Problem to solve
Write out the lines below exactly, beginning at the one with "the future too." and stopping after the one with "- Admettons tout"; the pictures are not copied.

Record excerpts
____

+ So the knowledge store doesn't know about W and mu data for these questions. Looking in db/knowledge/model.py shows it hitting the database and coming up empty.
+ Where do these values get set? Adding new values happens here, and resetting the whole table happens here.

____

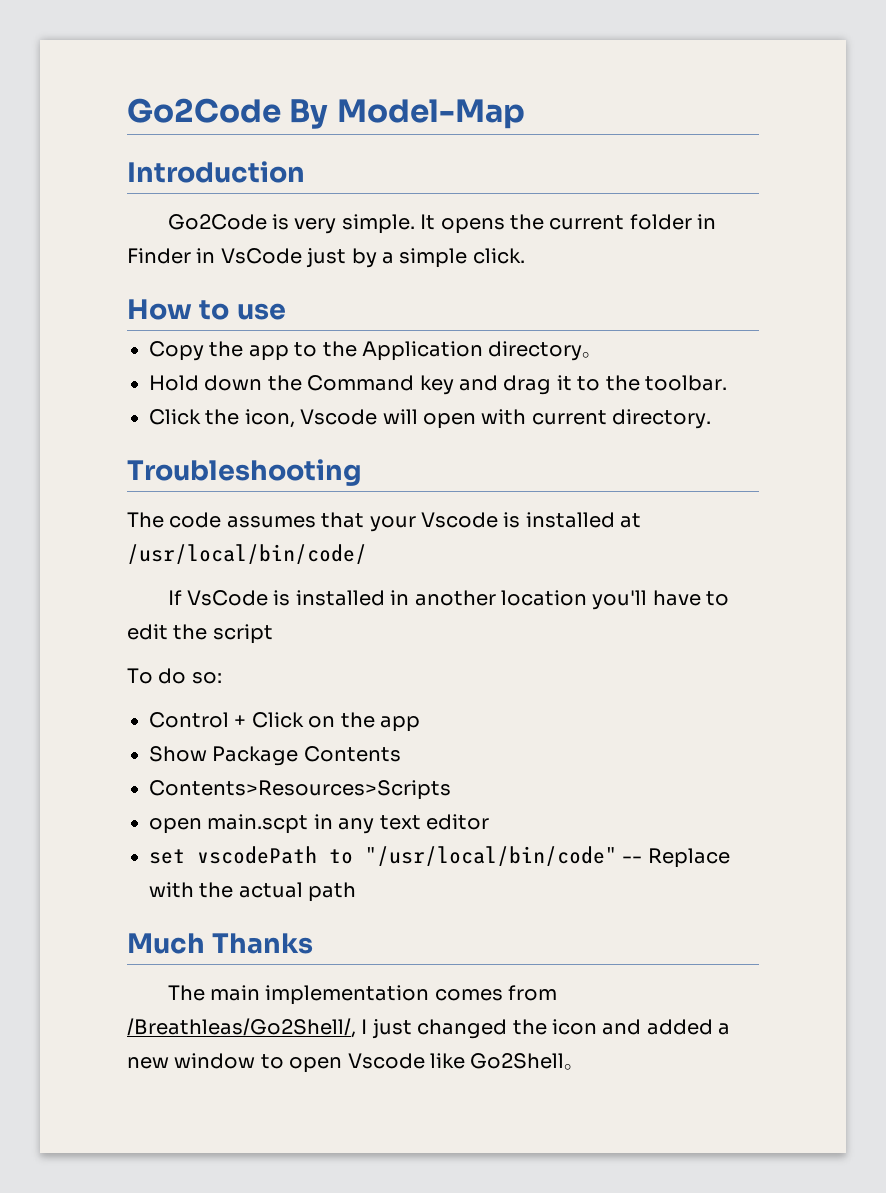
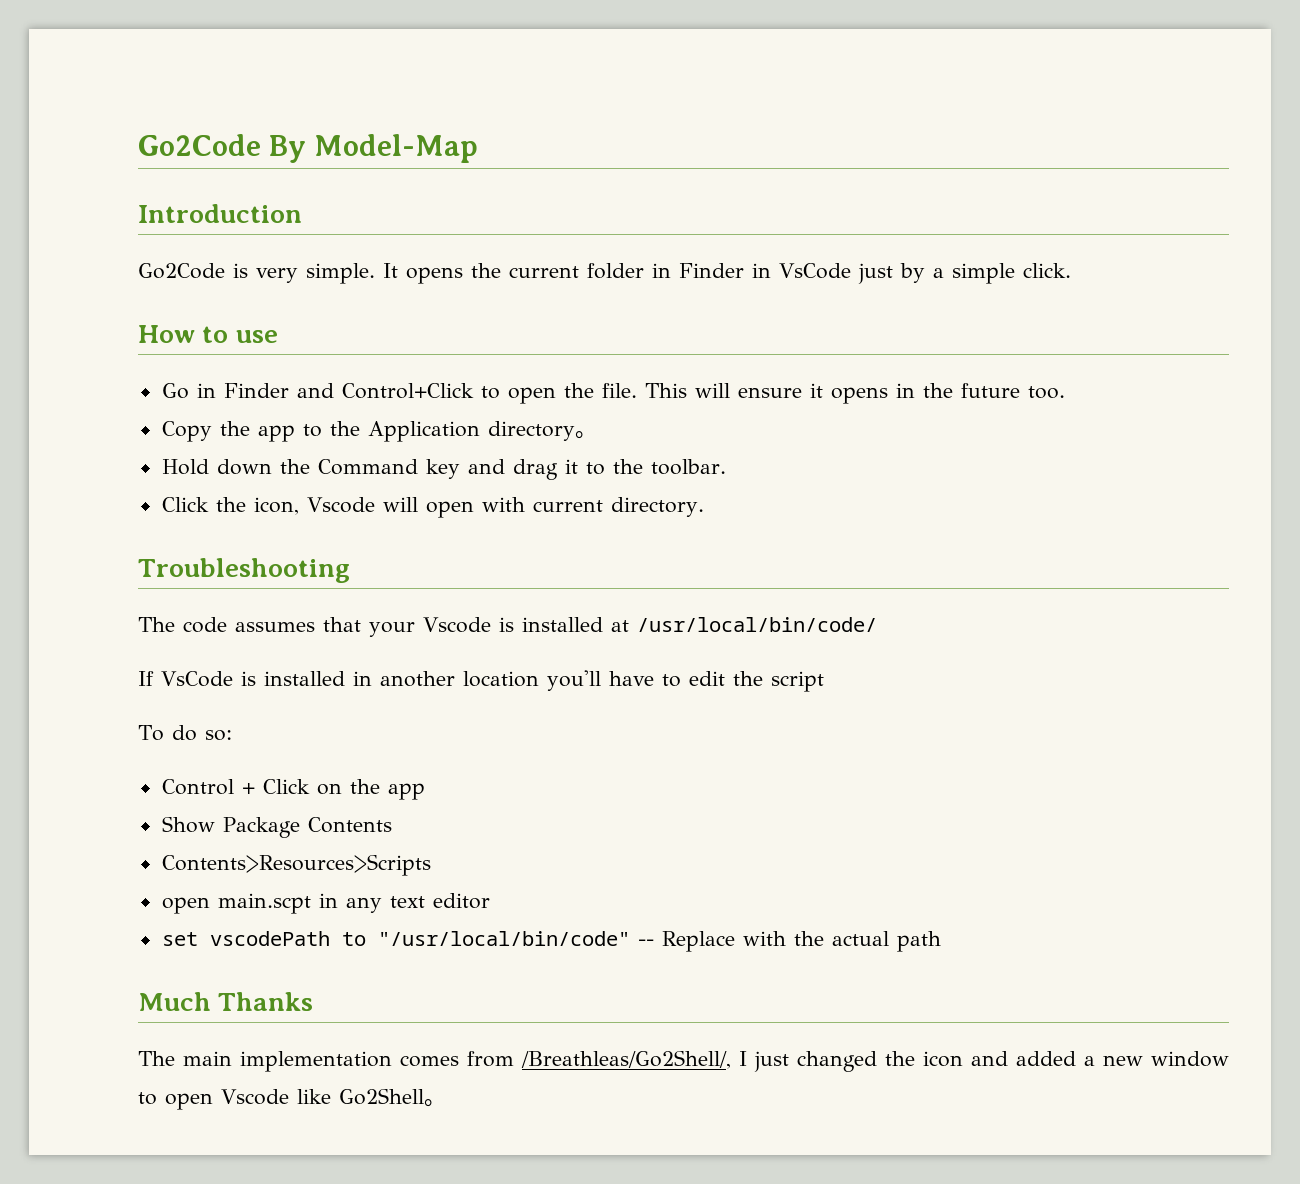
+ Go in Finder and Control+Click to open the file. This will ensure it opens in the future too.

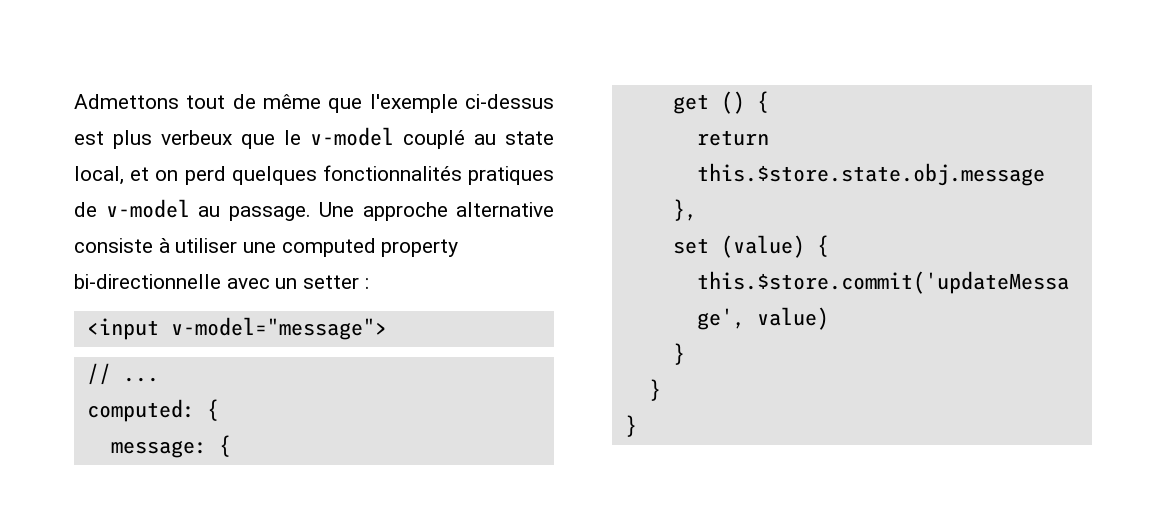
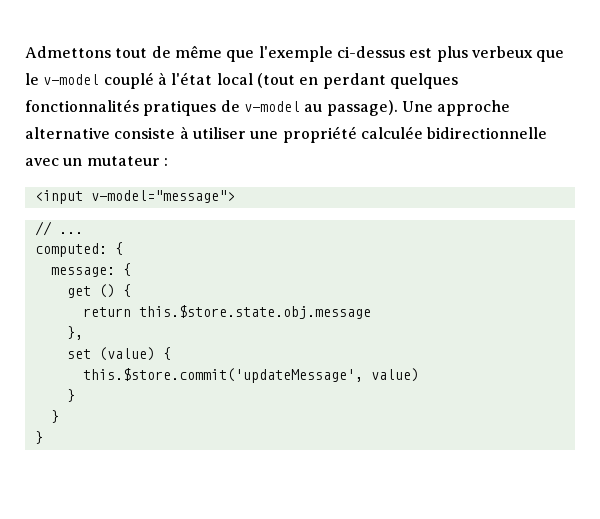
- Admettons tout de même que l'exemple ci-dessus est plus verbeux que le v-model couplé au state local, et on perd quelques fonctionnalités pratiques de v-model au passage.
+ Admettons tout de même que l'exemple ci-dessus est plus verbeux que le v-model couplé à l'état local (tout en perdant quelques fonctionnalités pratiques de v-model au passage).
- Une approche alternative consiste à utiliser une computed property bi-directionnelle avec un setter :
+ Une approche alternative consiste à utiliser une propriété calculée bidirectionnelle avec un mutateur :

____

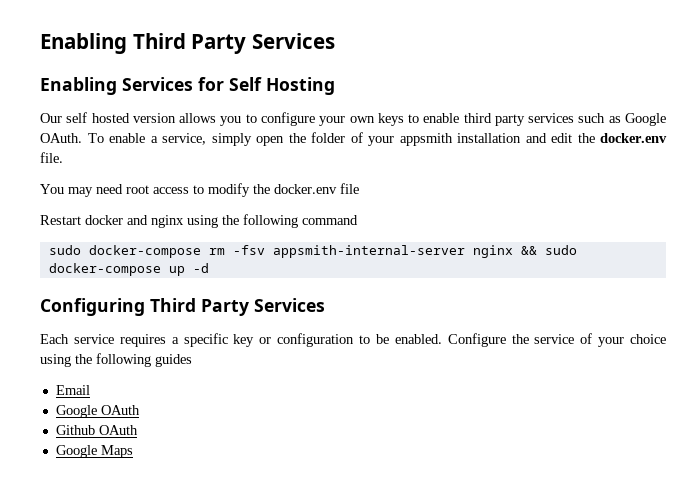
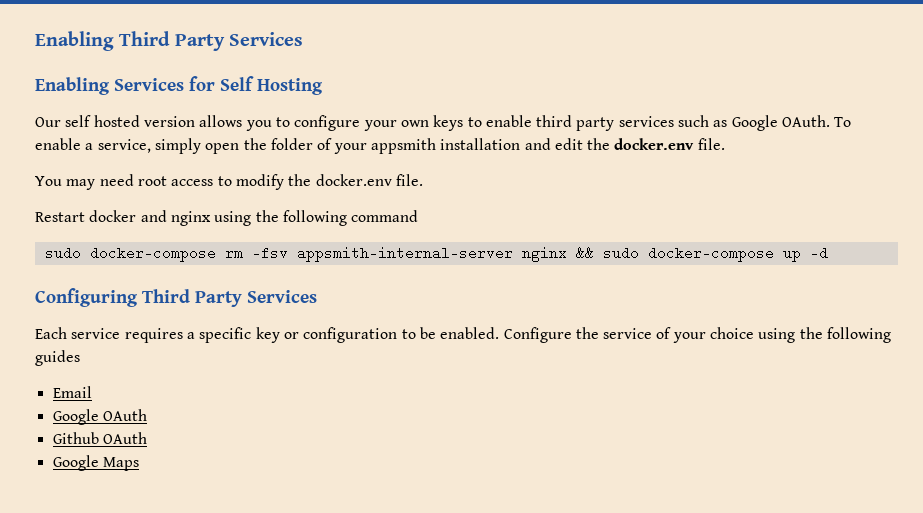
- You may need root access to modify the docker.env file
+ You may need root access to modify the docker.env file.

____

Reply
+ Go in Finder and Control+Click to open the file. This will ensure it opens in the future too.

- Admettons tout de même que l'exemple ci-dessus est plus verbeux que le v-model couplé au state local, et on perd quelques fonctionnalités pratiques de v-model au passage.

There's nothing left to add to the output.